Celebrating Richard Kingston

Born June 6, 1947, Richard Kingston reaches his Biblical milestone of 70 years this month. Now he is widely celebrated as one of America’s most distinguished harpsichord makers, but when Richard and I both arrived in Dallas in 1970, the world was younger, and the harpsichord still quite exotic and unfamiliar to many musically inclined listeners. The circumstances of our meeting seem quite humorous in retrospect: Southern Methodist University’s music department secretary left a note in my campus mail box: “Some nut wants to talk to you about a harpsichord.” And yes, the “nut” turned out to be Richard. To celebrate Richard’s multi-faceted life and his many contributions to the visibility and viability of the historic harpsichord during our nearly 50 years of collaboration and friendship, I have solicited some comments from several of our mutual colleagues.

 

Jan Worden Lackey was my first Master of Music in harpsichord performance student at Southern Methodist University. Of those bygone years, she writes:

 

There was much new in the music world in Dallas in the 1970s and much of it revolved around the harpsichord. A young professor had come to SMU to lead its new degree program. Soon after his arrival a young man who, at that time had completed only one instrument, opened a professional harpsichord-building shop. The faculty member was Larry Palmer; the builder, Richard Kingston. We three, together with some others, founded and served on the board of directors of the Dallas Harpsichord Society.

The city was ready for historic keyboards and early music. There was a lot of publicity for our events. The Dallas Morning News printed concert notices, reviews, and feature articles, as did other local publications, for there was considerable interest in these concerts, lectures, instruction possibilities, and instruments.

It soon became apparent that Richard Kingston was an excellent and talented builder of harpsichords who both knew the instrument’s history, and possessed the requisite technical skills and ears to produce beautiful-sounding instruments. As a frequent visitor to his shop I found him friendly, an interesting conversationalist, and one who was ever delighted to show his latest work.

A lasting memory is of an evening spent playing one of Richard’s early instruments: I had been asked to be the solo harpsichordist for the opening of an exhibition at the Dallas Museum of Fine Art. Richard moved and tuned one of his magnificent French double harpsichords for the occasion. Memorable was the enjoyment of being surrounded by beautiful art, music, and the instrument—all together producing something that, individually, would not have made such an impact.

After Richard closed his shop and moved away from Dallas I had no contact with him. A few years ago my husband and I were invited to dinner at the home of a Santa Fe colleague. Included at our table were Dr. Palmer and Richard, who was still the same delightful and interesting person, happily sharing conversation and stories.

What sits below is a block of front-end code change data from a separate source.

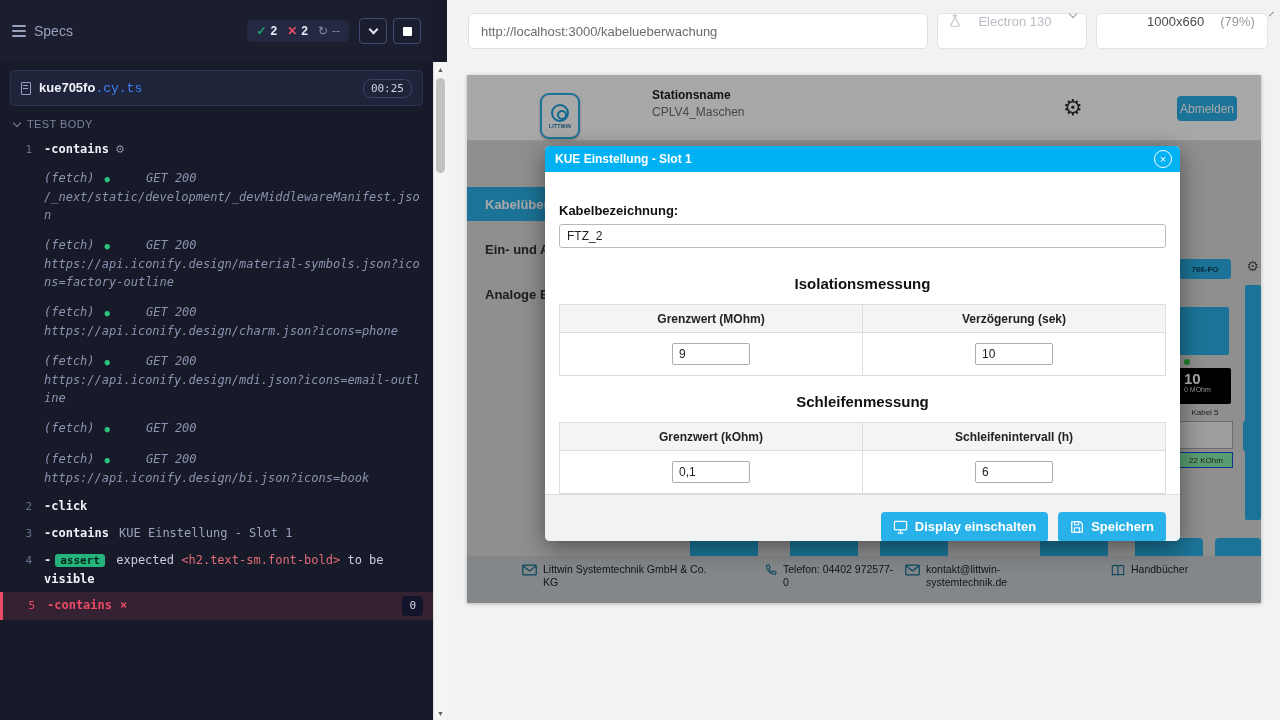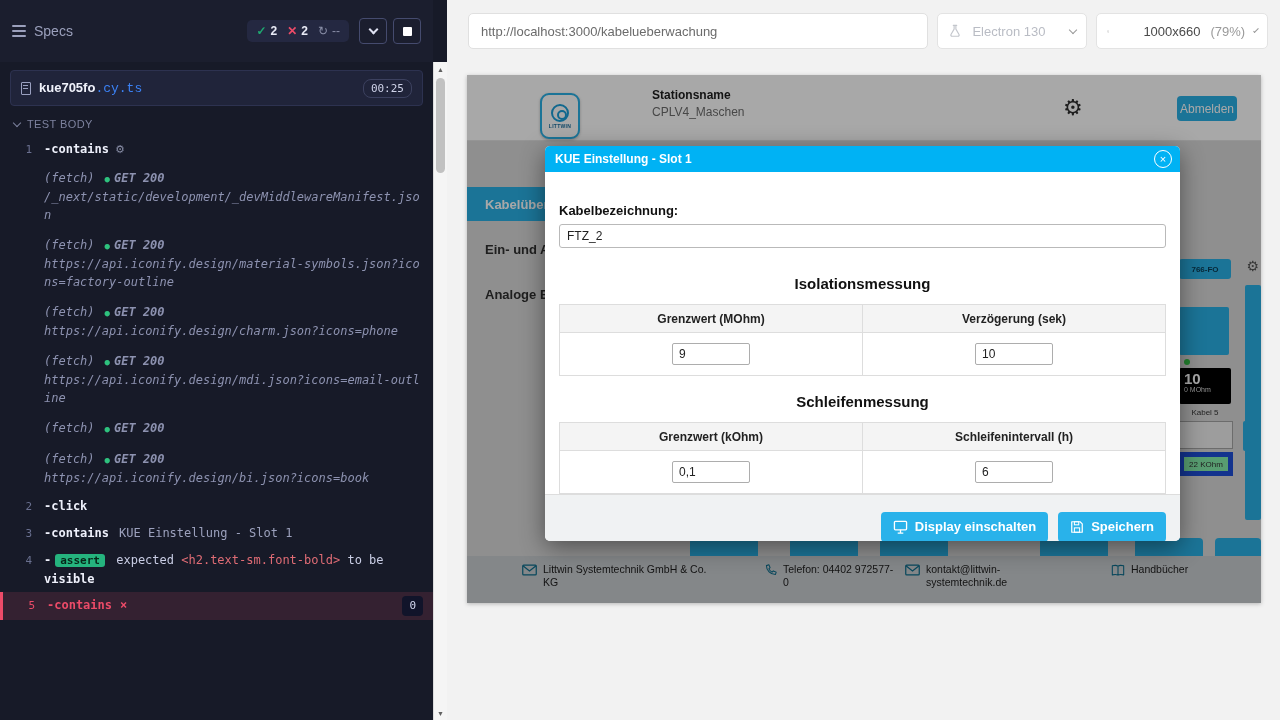"Electron 130" .select { align-items: center -> flex-start; gap: 10px -> 16px }
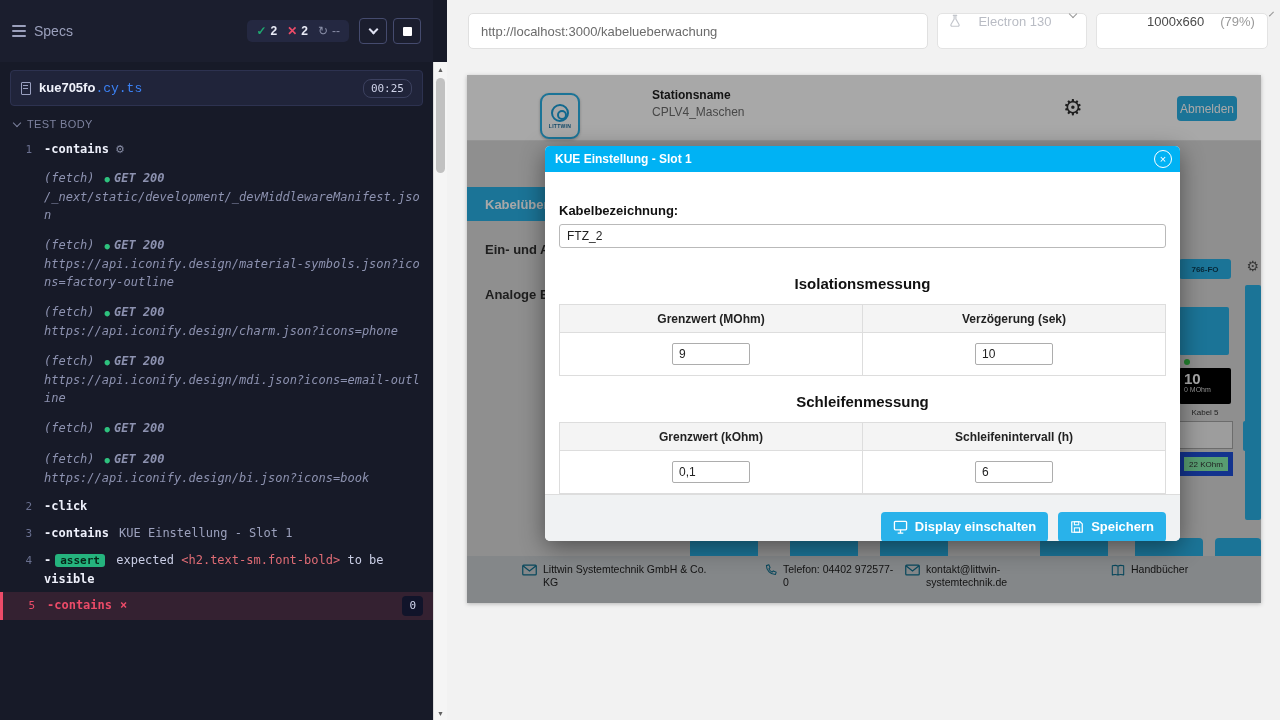"GET 200" .fetch .status { font-weight: bold -> normal; margin-left: none -> 32px }
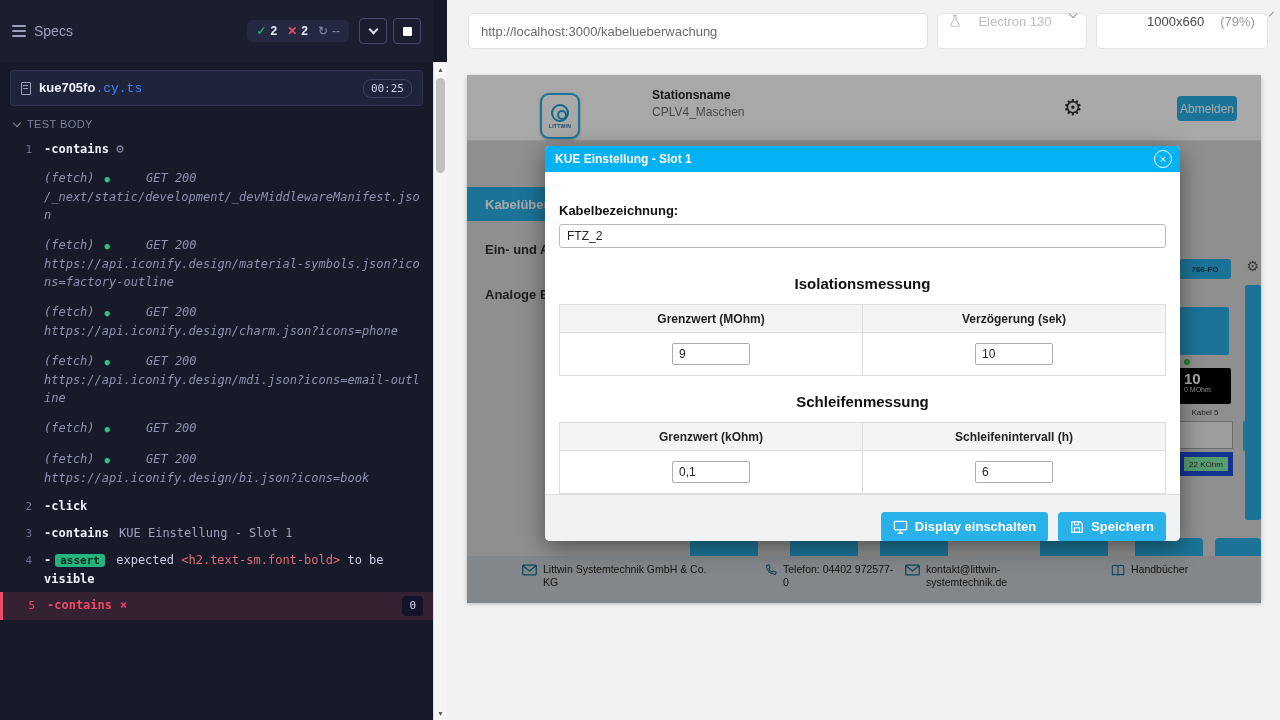"22 KOhm" .bg-box2 { border: 5px solid #1d4ed8 -> 1px solid #1d4ed8; height: 24px -> 16px }
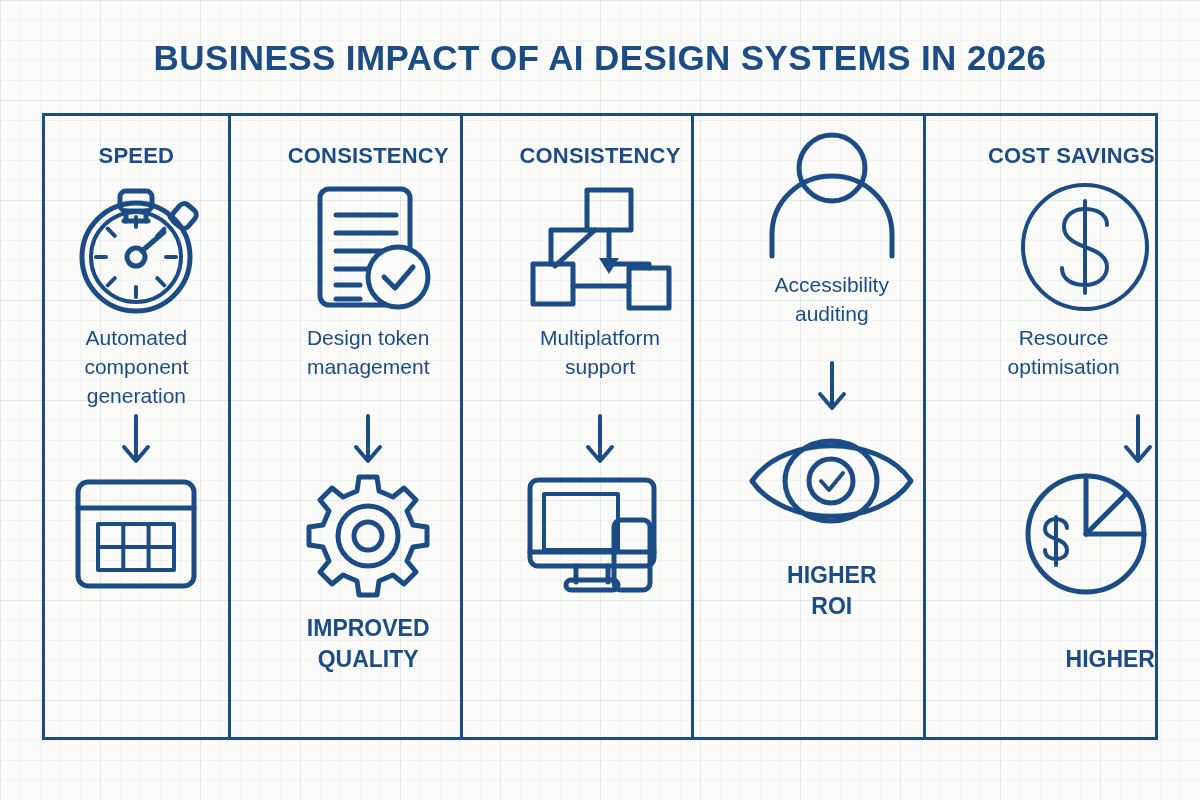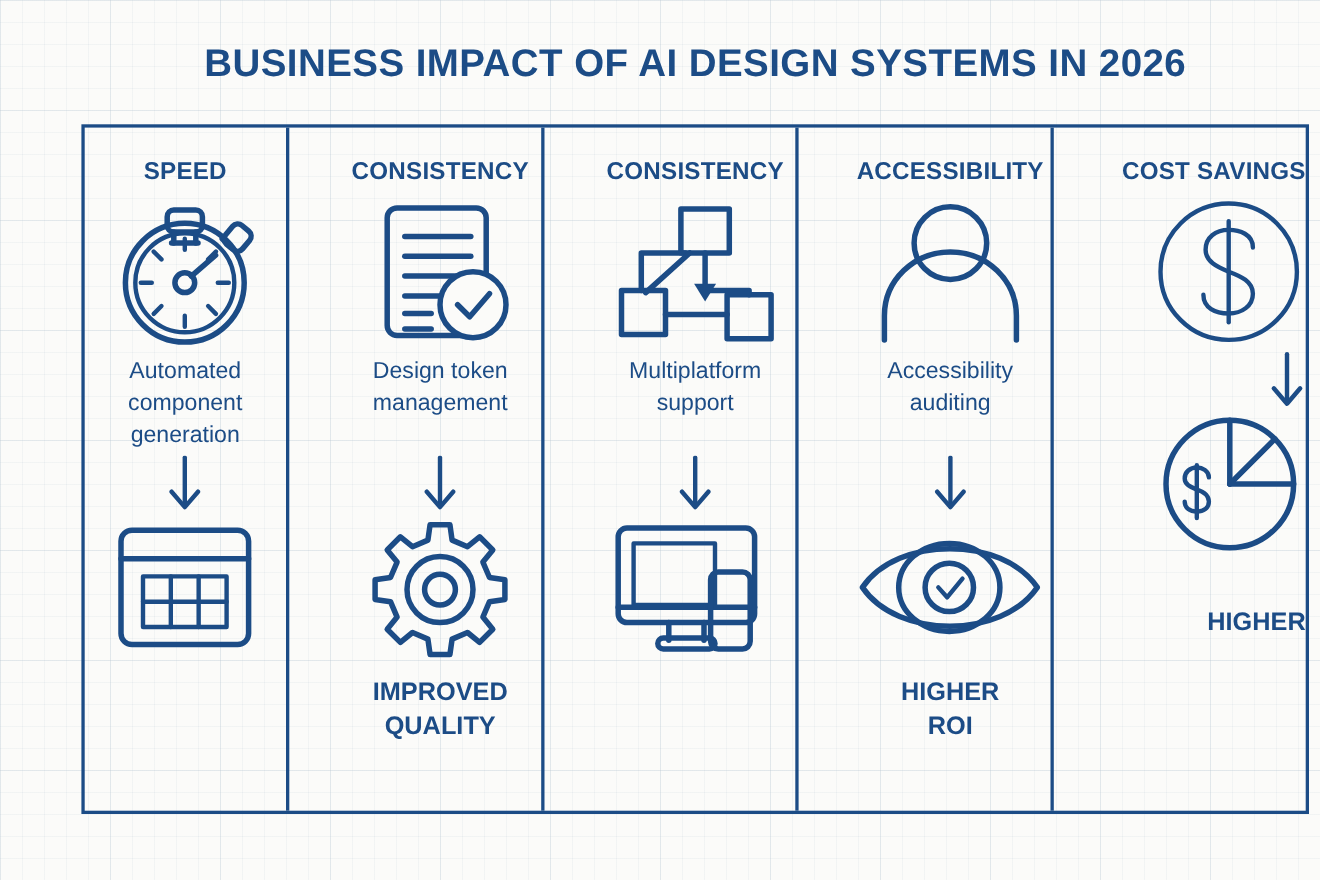"BUSINESS IMPACT OF AI DESIGN" #page { margin-left: 32px -> none }
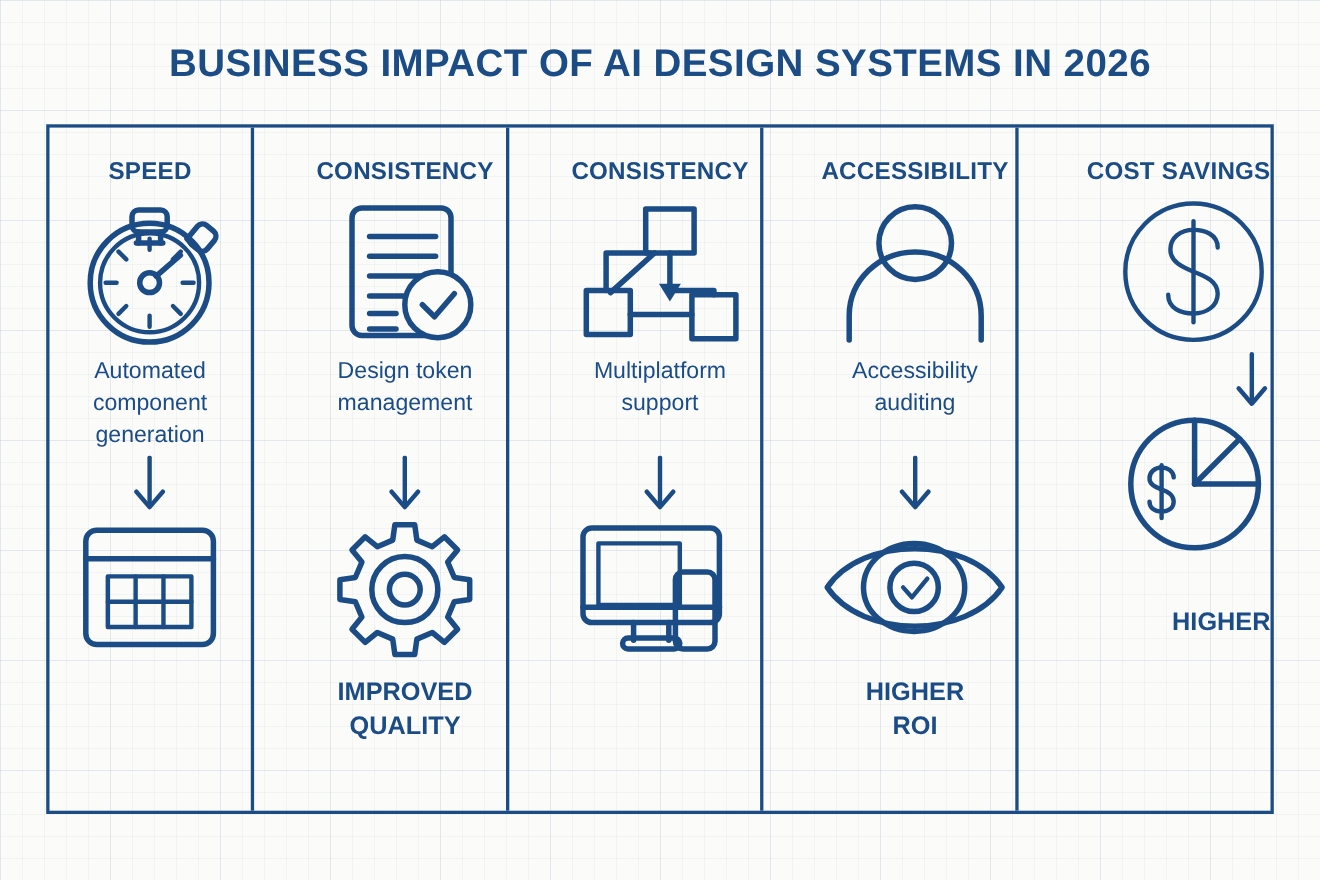"ACCESSIBILITY" div.col-header { html: <div>ACCESSIBILITY</div> -> none }
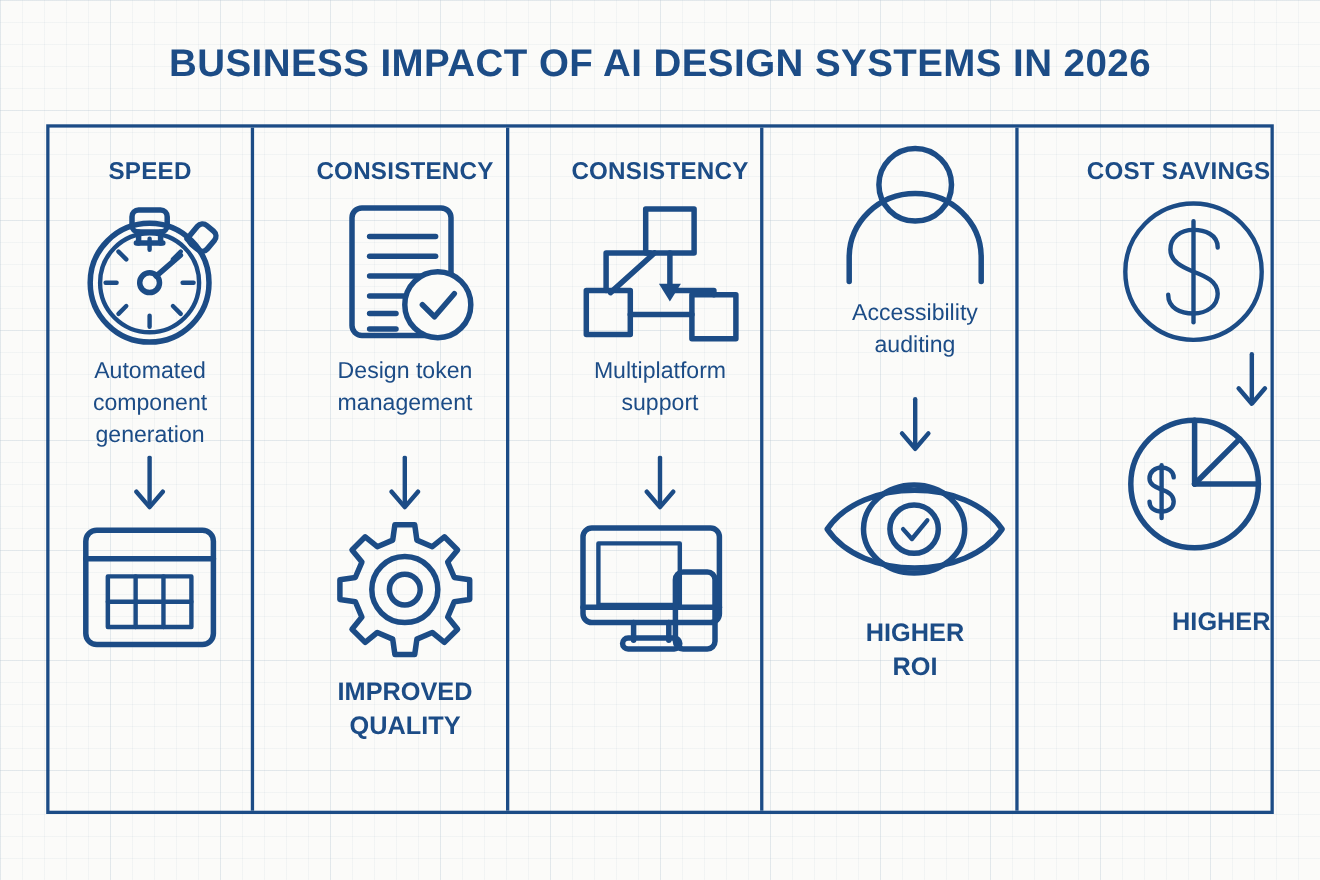"Resource optimisation" div.feature-text { html: none -> <div>Resource optimisation</div> }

After a decade of successful harpsichord building in Dallas, Richard followed some sage advice from George Lucktenberg, founder of the Southeastern Historical Keyboard Society, who suggested that North Carolina had much to offer a harpsichord maker: namely its tradition of fine furniture making. Thus it was that Kingston’s 100th instrument, begun in Dallas, was completed in Marshall, North Carolina. Continuing his investigations into what should comprise a composite “eclectic northern European double harpsichord,” Richard developed a prototype during his first two years in the Carolinas. Important new clients, new craftspeople, and the soundboard painter Pam Gladding became his colleagues. At the apex of his sales, he produced 19 instruments in 1987, 14 in 1989—the final “big years,” as he noted in his shop history notes.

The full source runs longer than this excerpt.